Future Android devices won’t be supporting 32-bit apps

0
1203
Spinonews.com Android devices won’t be supporting 32-bit apps

Android

Google announced several new changes and policies to Android developers for better app security and performance on Google Play.

According to Android, for ensuring security and build up the performance of the Android platform, Google implementing some changes that are designed to promote a positive experience to users who like discovering and installing apps and games from the Play Store.

Android devices won’t be supporting 32-bit apps

The changes include the transition of developers from using 32-bit architecture to 64-bit architecture for their apps. The goal is to push developers to hold 64-bit architecture since future Android devices won’t be supporting 32-bit apps at all.

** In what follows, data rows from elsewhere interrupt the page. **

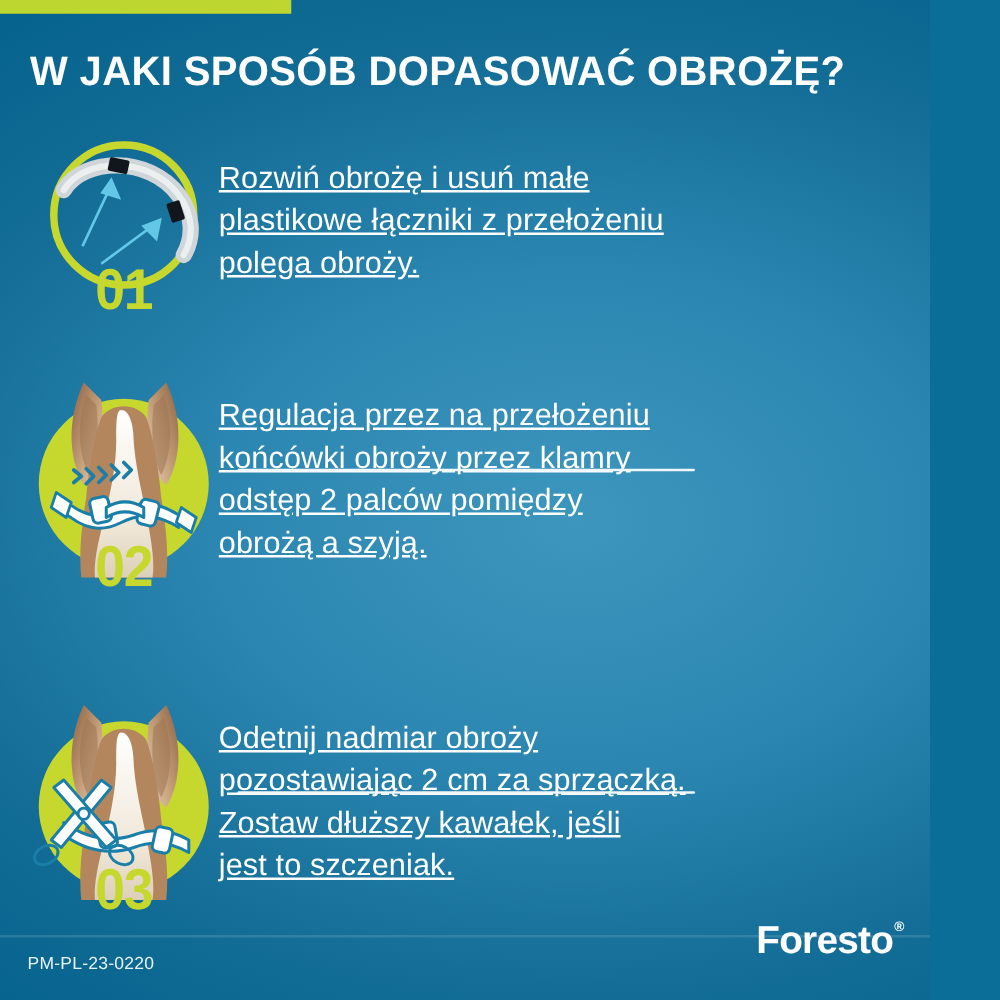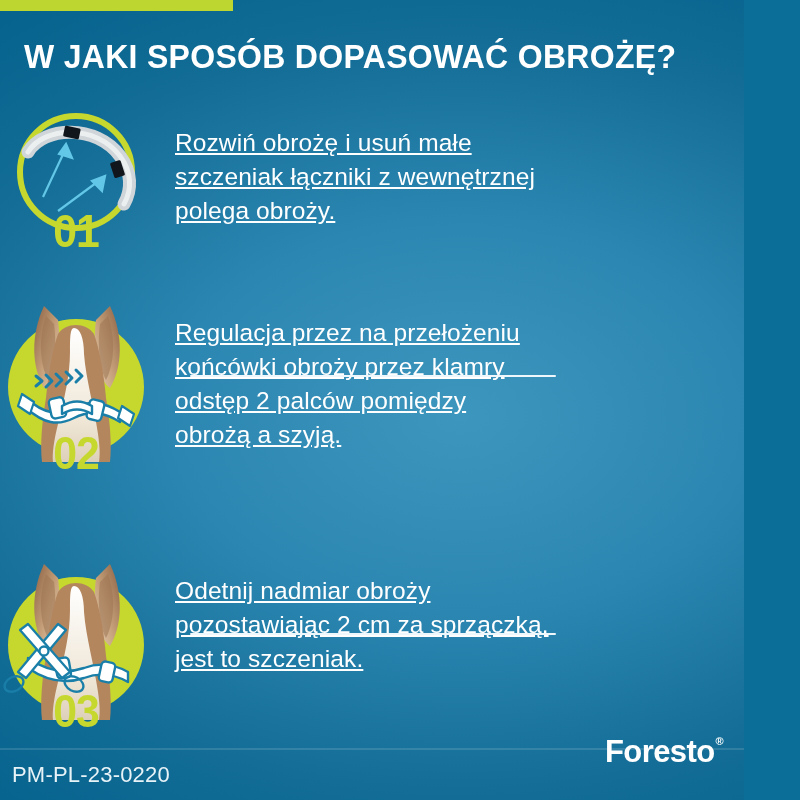"szczeniak łączniki z wewnętrznej" span.line { text: szczeniak łączniki z wewnętrznej -> plastikowe łączniki z przełożeniu }
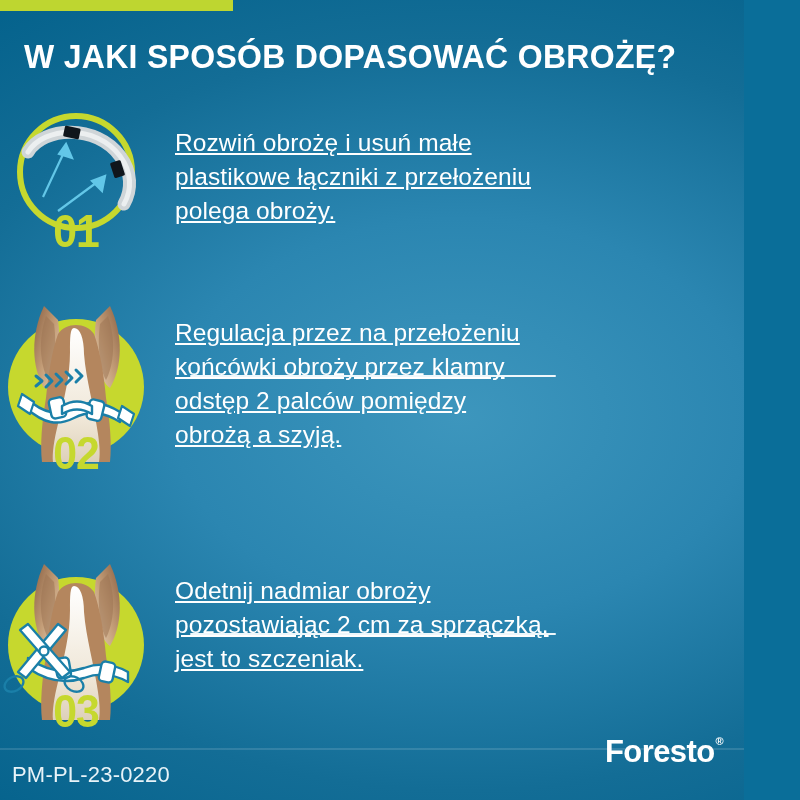"01" .step-icon { justify-content: flex-start -> flex-end }
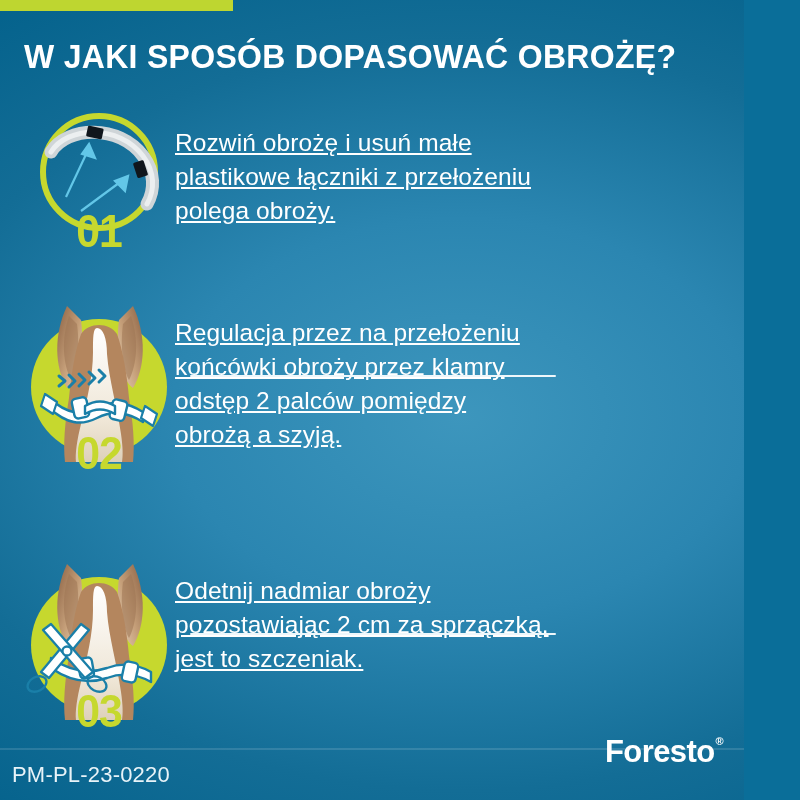"Zostaw dłuższy kawałek, jeśli" span.line { html: none -> <span>Zostaw dłuższy kawałek, jeśli</span> }
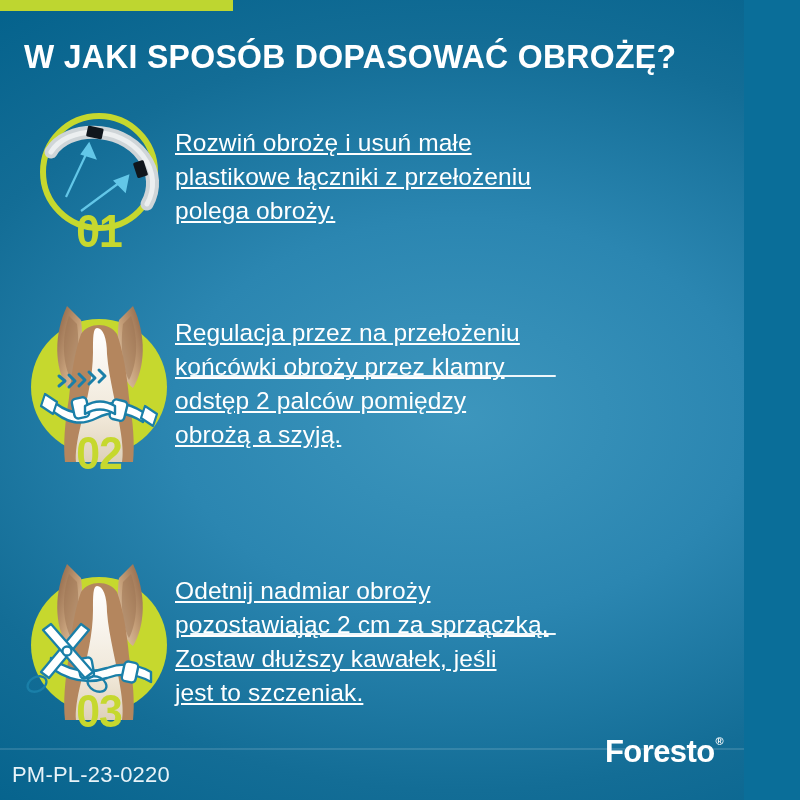"PM-PL-23-0220" .footer-code { font-size: 22px -> 14px; left: 12px -> 22px }
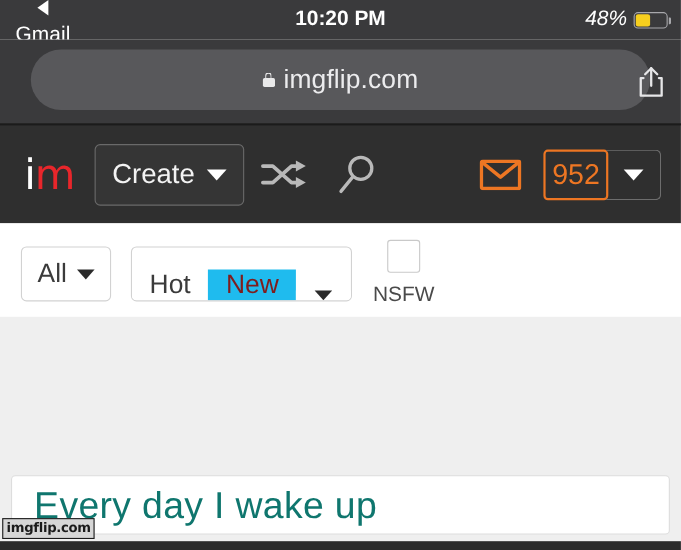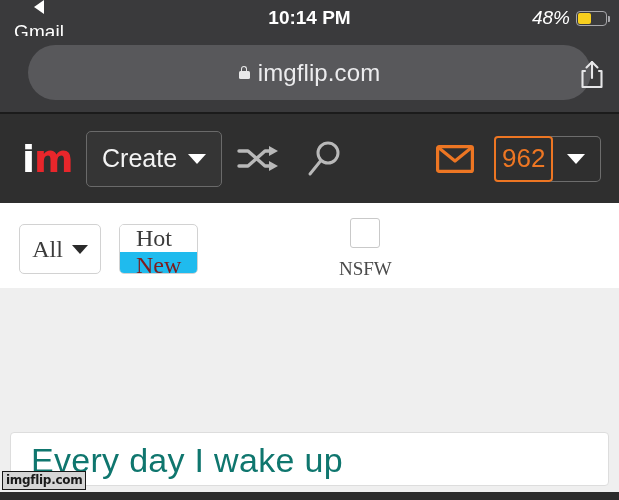"10:14 PM" div.sb-center { text: 10:14 -> 10:20 }
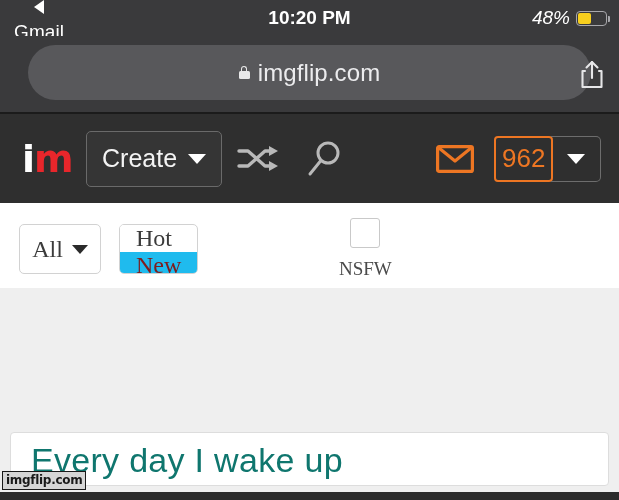"im" .logo { font-weight: bold -> normal }
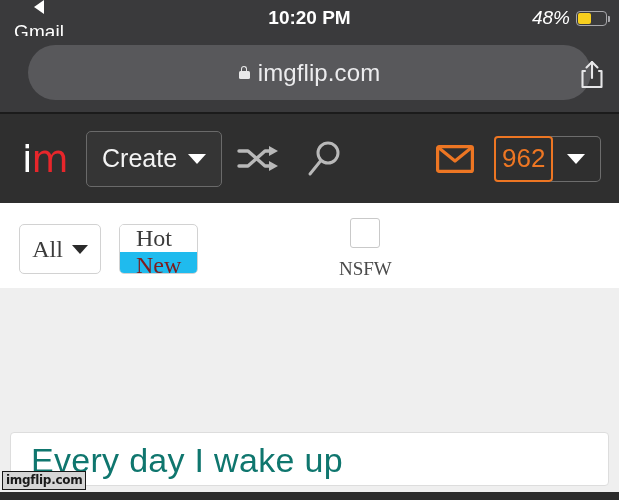"962" span { text: 962 -> 952 }
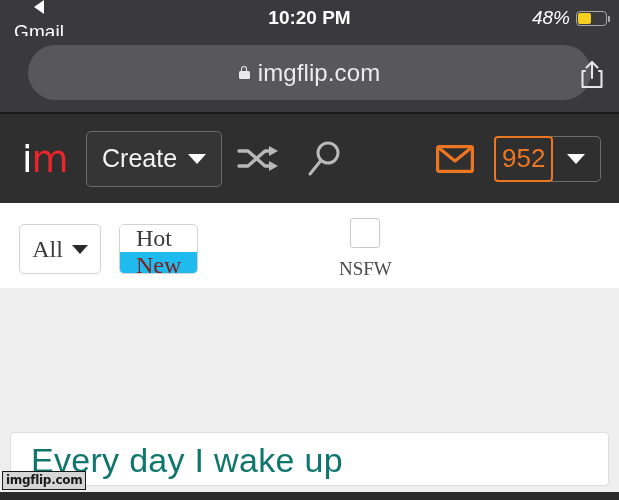"All" .filterbar { font-family: Liberation Serif, serif -> none }
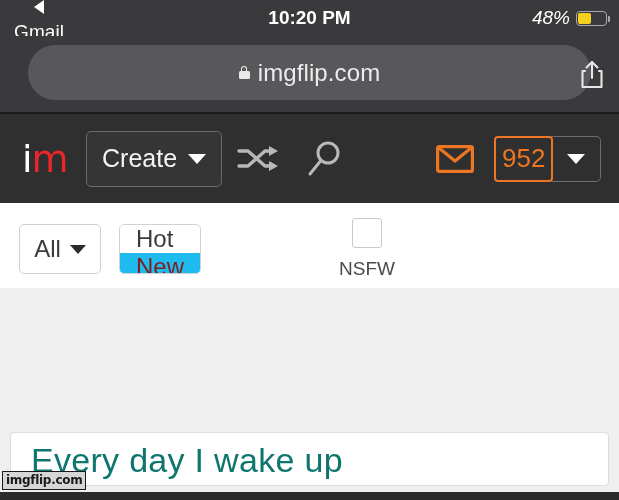"Hot" .segmented { align-items: flex-start -> flex-end; flex-direction: column -> none }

Android product manager Edward Cunningham says, the Play Console will require new apps and app updates that are run on devices without 32-bit support. The 32-bit apps will need to have a 64-bit either within the same APK or multiple APKs. Apps that do not include native code are unaffected.

Earlier this year, Apple has already taken this process with the introduction of iOS 11. When iPhones upgrading to iOS 11 older 32-bit apps will not working. After announcing, nearly 200,000 32-bit apps outdated with iOS 11.

With this, the play store could become a not supporting 32-bit apps. These new policies cover what API levels to target and a new 64-bit requirement. In 2019, Android apps will have to support 64-bit code.

Currently, 40 percent of Android devices support 64-bit code and still suitable with 32-bit apps. However, Google expects all Android devices to only accommodate 64-bit apps in the future.

From August 2019, Google Play will require their new apps and app updates have 64-bit versions on top of 32-bit versions. Also, Google adds a security metadata on each APK for verifying app authenticity.

With this application, the Android and Play ecosystem will continue to boom in 2018 and the years to come.